If the terrestrial receiver has a good idea of the satellites’ movements—which SpaceX shares online to reduce the risk of orbital collisions—it can use the sequences’ regularity to work out which satellite they came from, and then calculate the distance to that satellite. By repeating this process for multiple satellites, a receiver can locate itself to within about 30 meters, says Humphreys.

If SpaceX later decided to cooperate by including additional data on each satellite’s exact position in its downlinks, that accuracy could theoretically improve to less than a meter—making it competitive with GPS. SpaceX did not respond to requests for comment.

Other researchers have been treading a similar path. Zak Kassas is a professor in the department of Electrical and Computer Engineering at Ohio State University and the director of a US Department of Transportation center focusing on navigation resiliency. Last year, his team was the first to demonstrate that Starlink signals could be used for positioning, in part using machine learning. 

Kassas’s approach, which he calls cognitive opportunistic navigation, analyzes the period and changing frequencies of signals from a satellite as it travels overhead. The receiver also uses the synchronization sequences, learns the satellite’s orbit, and tracks it. With multiple satellite passes, the receiver ultimately calculates its own location. At a recent conference, Kassas claimed his system had now achieved accuracies of less than 10 meters with Starlink. “It’s a framework that is so general we can apply it to any terrestrial or extraterrestrial signal,” he says. “It will learn on the fly, tell you what is being transmitted, and tell you where you are.”

A fuller understanding of Starlink’s signals has implications beyond navigation. For instance, the Starlink satellites currently don’t seem to be using two of the eight channels that SpaceX is licensed for.
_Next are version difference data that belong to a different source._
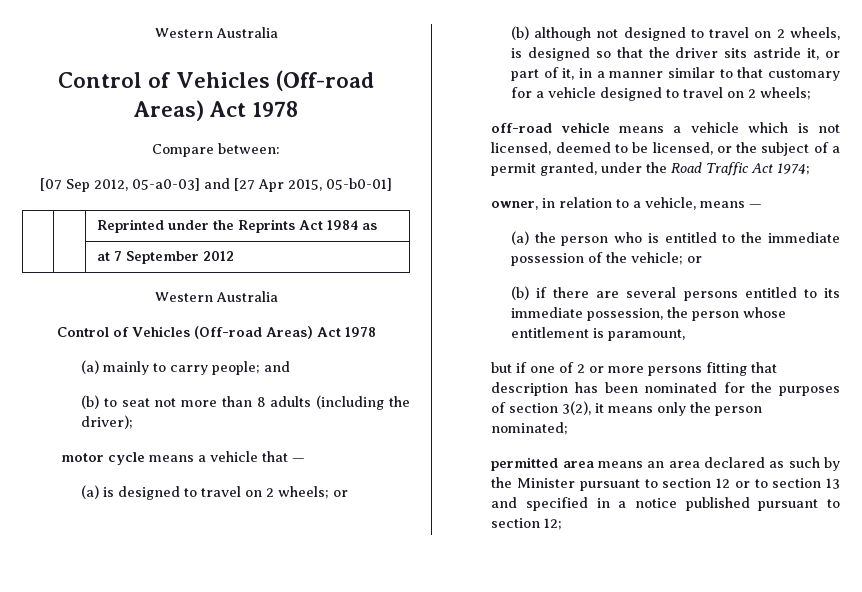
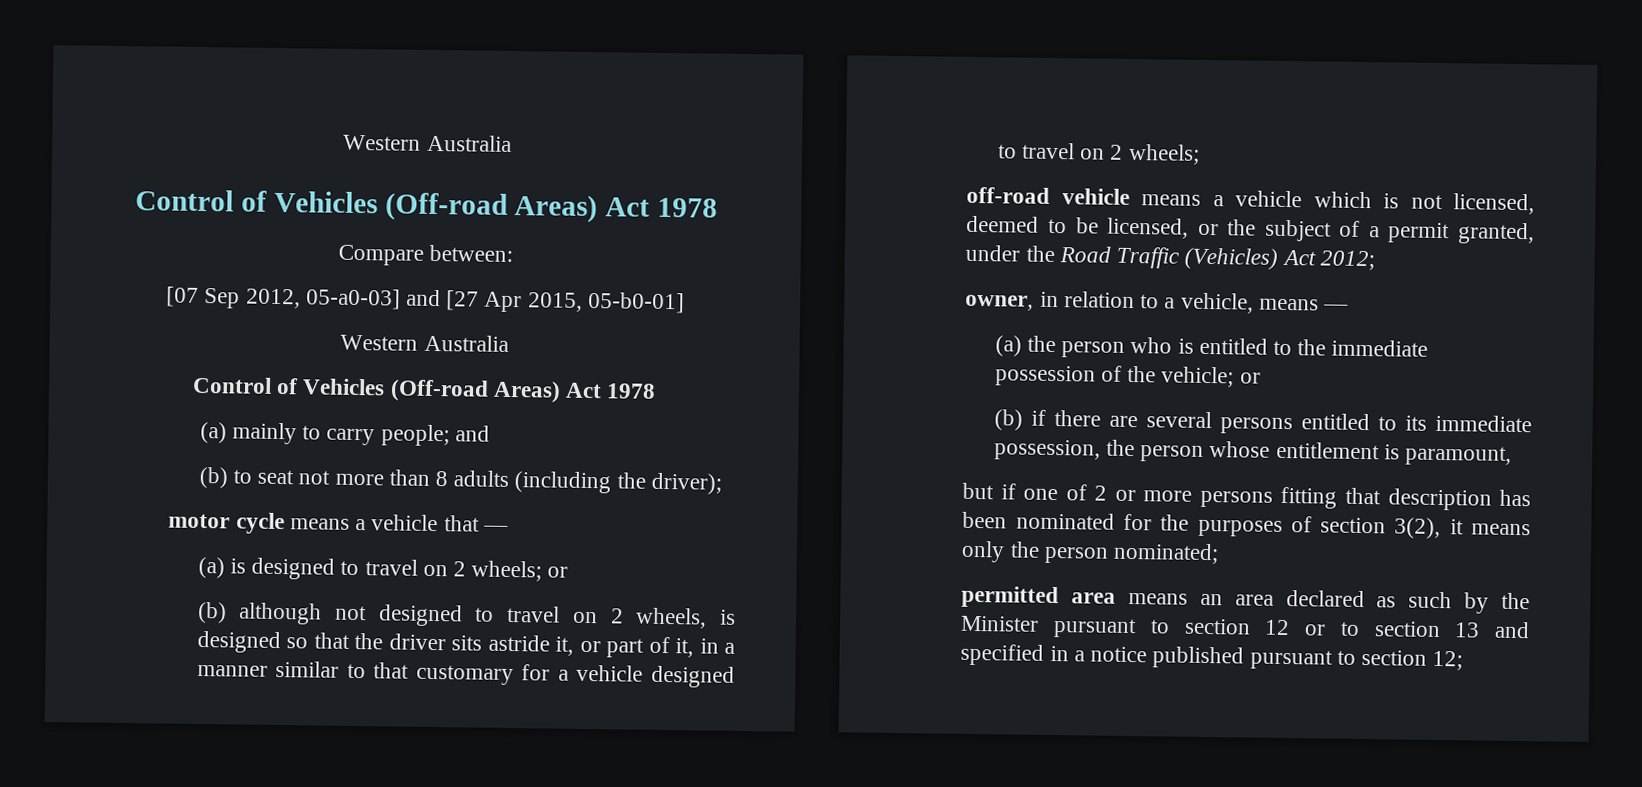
- | | Reprinted under the Reprints Act 1984 as
- | | at 7 September 2012
- off-road vehicle means a vehicle which is not licensed, deemed to be licensed, or the subject of a permit granted, under the Road Traffic Act 1974;
+ off-road vehicle means a vehicle which is not licensed, deemed to be licensed, or the subject of a permit granted, under the Road Traffic (Vehicles) Act 2012;

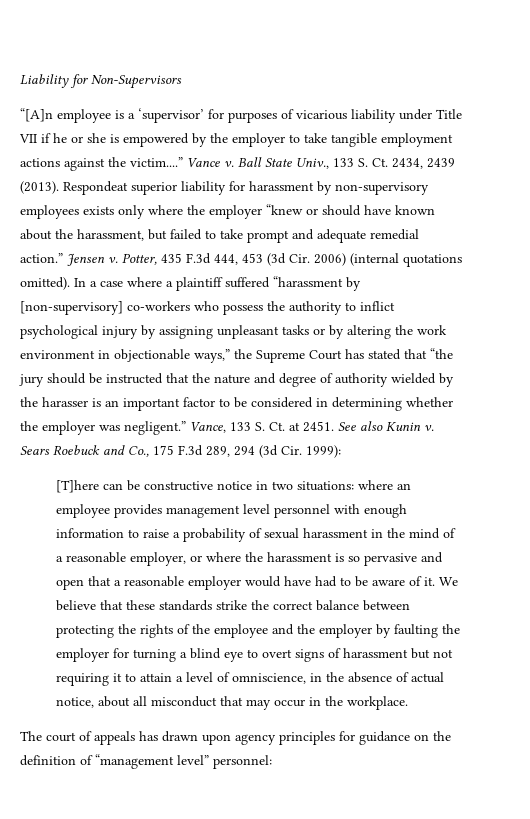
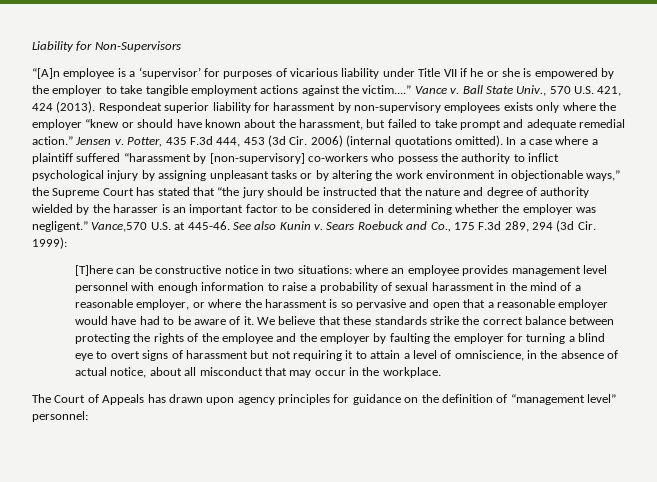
- Ball State Univ., 133 S. Ct. 2434, 2439 (2013).
+ Ball State Univ., 570 U.S. 421, 424 (2013).
- Vance, 133 S. Ct. at 2451.
+ Vance,570 U.S. at 445-46.
- The court of appeals has drawn upon agency principles for guidance on the definition of “management level” personnel:
+ The Court of Appeals has drawn upon agency principles for guidance on the definition of “management level” personnel:

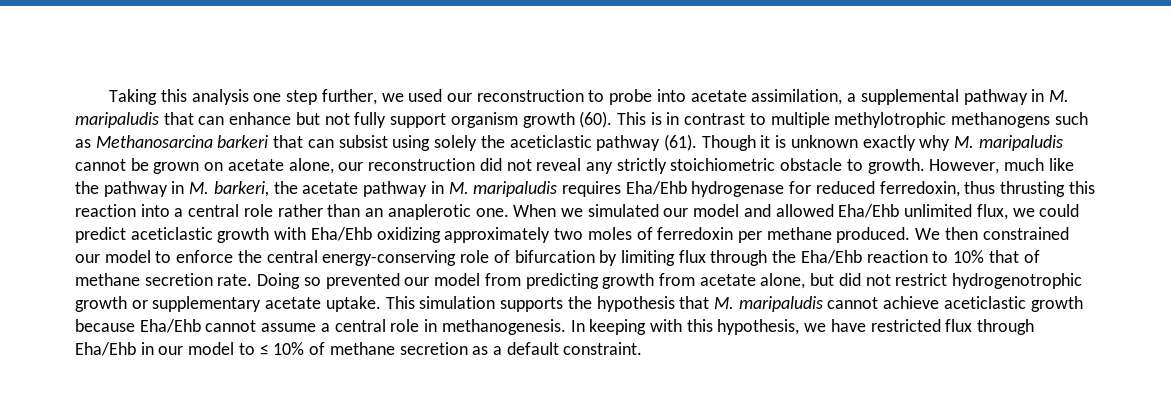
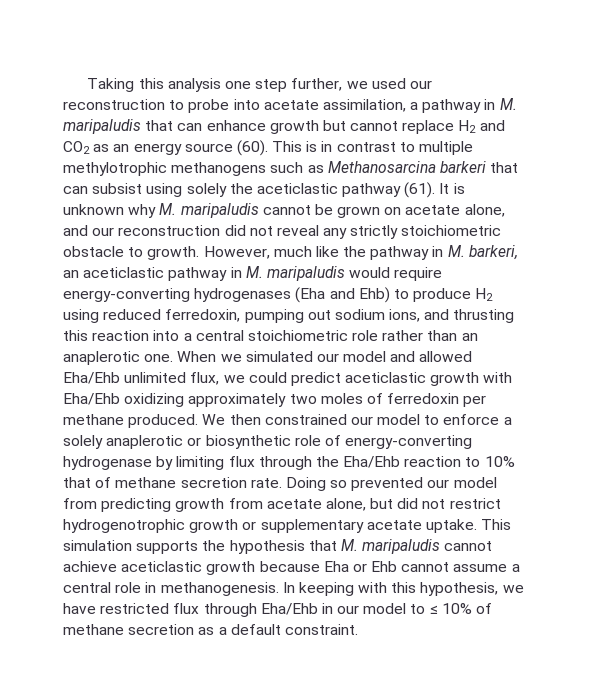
- Taking this analysis one step further, we used our reconstruction to probe into acetate assimilation, a supplemental pathway in M. maripaludis that can enhance but not fully support organism growth (60).
+ Taking this analysis one step further, we used our reconstruction to probe into acetate assimilation, a pathway in M. maripaludis that can enhance growth but cannot replace H2 and CO2 as an energy source (60).
- Though it is unknown exactly why M. maripaludis cannot be grown on acetate alone, our reconstruction did not reveal any strictly stoichiometric obstacle to growth.
+ It is unknown why M. maripaludis cannot be grown on acetate alone, and our reconstruction did not reveal any strictly stoichiometric obstacle to growth.
- However, much like the pathway in M. barkeri, the acetate pathway in M. maripaludis requires Eha/Ehb hydrogenase for reduced ferredoxin, thus thrusting this reaction into a central role rather than an anaplerotic one.
+ However, much like the pathway in M. barkeri, an aceticlastic pathway in M. maripaludis would require energy-converting hydrogenases (Eha and Ehb) to produce H2 using reduced ferredoxin, pumping out sodium ions, and thrusting this reaction into a central stoichiometric role rather than an anaplerotic one.
- We then constrained our model to enforce the central energy-conserving role of bifurcation by limiting flux through the Eha/Ehb reaction to 10% that of methane secretion rate.
+ We then constrained our model to enforce a solely anaplerotic or biosynthetic role of energy-converting hydrogenase by limiting flux through the Eha/Ehb reaction to 10% that of methane secretion rate.
- This simulation supports the hypothesis that M. maripaludis cannot achieve aceticlastic growth because Eha/Ehb cannot assume a central role in methanogenesis.
+ This simulation supports the hypothesis that M. maripaludis cannot achieve aceticlastic growth because Eha or Ehb cannot assume a central role in methanogenesis.

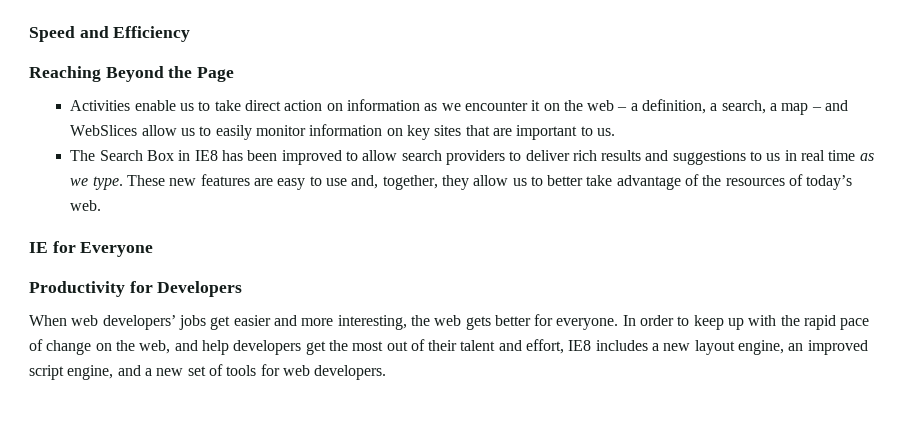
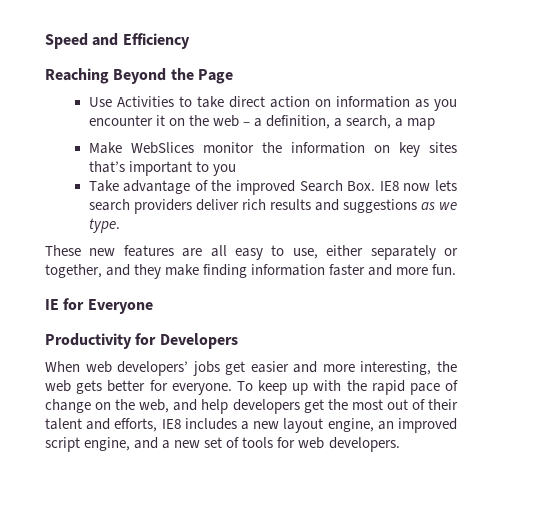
- Activities enable us to take direct action on information as we encounter it on the web – a definition, a search, a map – and WebSlices allow us to easily monitor information on key sites that are important to us.
- The Search Box in IE8 has been improved to allow search providers to deliver rich results and suggestions to us in real time as we type. These new features are easy to use and, together, they allow us to better take advantage of the resources of today’s web.
+ Use Activities to take direct action on information as you encounter it on the web – a definition, a search, a map
+ Make WebSlices monitor the information on key sites that’s important to you
+ Take advantage of the improved Search Box. IE8 now lets search providers deliver rich results and suggestions as we type.
+ These new features are all easy to use, either separately or together, and they make finding information faster and more fun.
- In order to keep up with the rapid pace of change on the web, and help developers get the most out of their talent and effort, IE8 includes a new layout engine, an improved script engine, and a new set of tools for web developers.
+ To keep up with the rapid pace of change on the web, and help developers get the most out of their talent and efforts, IE8 includes a new layout engine, an improved script engine, and a new set of tools for web developers.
Humphreys speculates that this could be because Musk is keen not to interfere with radio telescopes operating at neighboring frequencies. The bright streaks of orbiting Starlink satellites have already been accused of disrupting optical astronomy.

UT Austin’s findings also highlight the possibility of deliberate interference with Starlink itself. Humphreys notes that while the synchronization sequences hold promise for navigation, the fact that they are utterly predictable and are used across the whole constellation is a security vulnerability. “Humphreys has done a big service to the navigation community identifying these sequences,” says Psiaki. “But any navigation system working on open-source sequences could definitely be spoofed, because everyone will know how to spot those signals and create fake ones.”

Starlink reportedly suffered a catastrophic loss of communications in late September in Ukraine, where it is being widely used for voice and electronic communications, to help fly drones, and even to correct artillery fire. Although it is unclear whether the outages were due to jamming by Russian forces, Musk tweeted last week: “Russia is actively trying to kill Starlink. To safeguard, SpaceX has diverted massive resources towards defense.”

Starlink has unquestionably been a lifesaver for Ukraine. However, reports of the outages and continued confusion about who will be paying for Starlink services there raise concerns over its future. 

“As time goes on and their dependence on Starlink deepens, Ukraine and its allies in the West are coming to appreciate that they have little control over Starlink and know little about it,” says Humphreys. “But now many millions have a vested interest in Starlink security, including its resilience to jamming.  Assessing that security starts with a clear understanding of the signal structure.”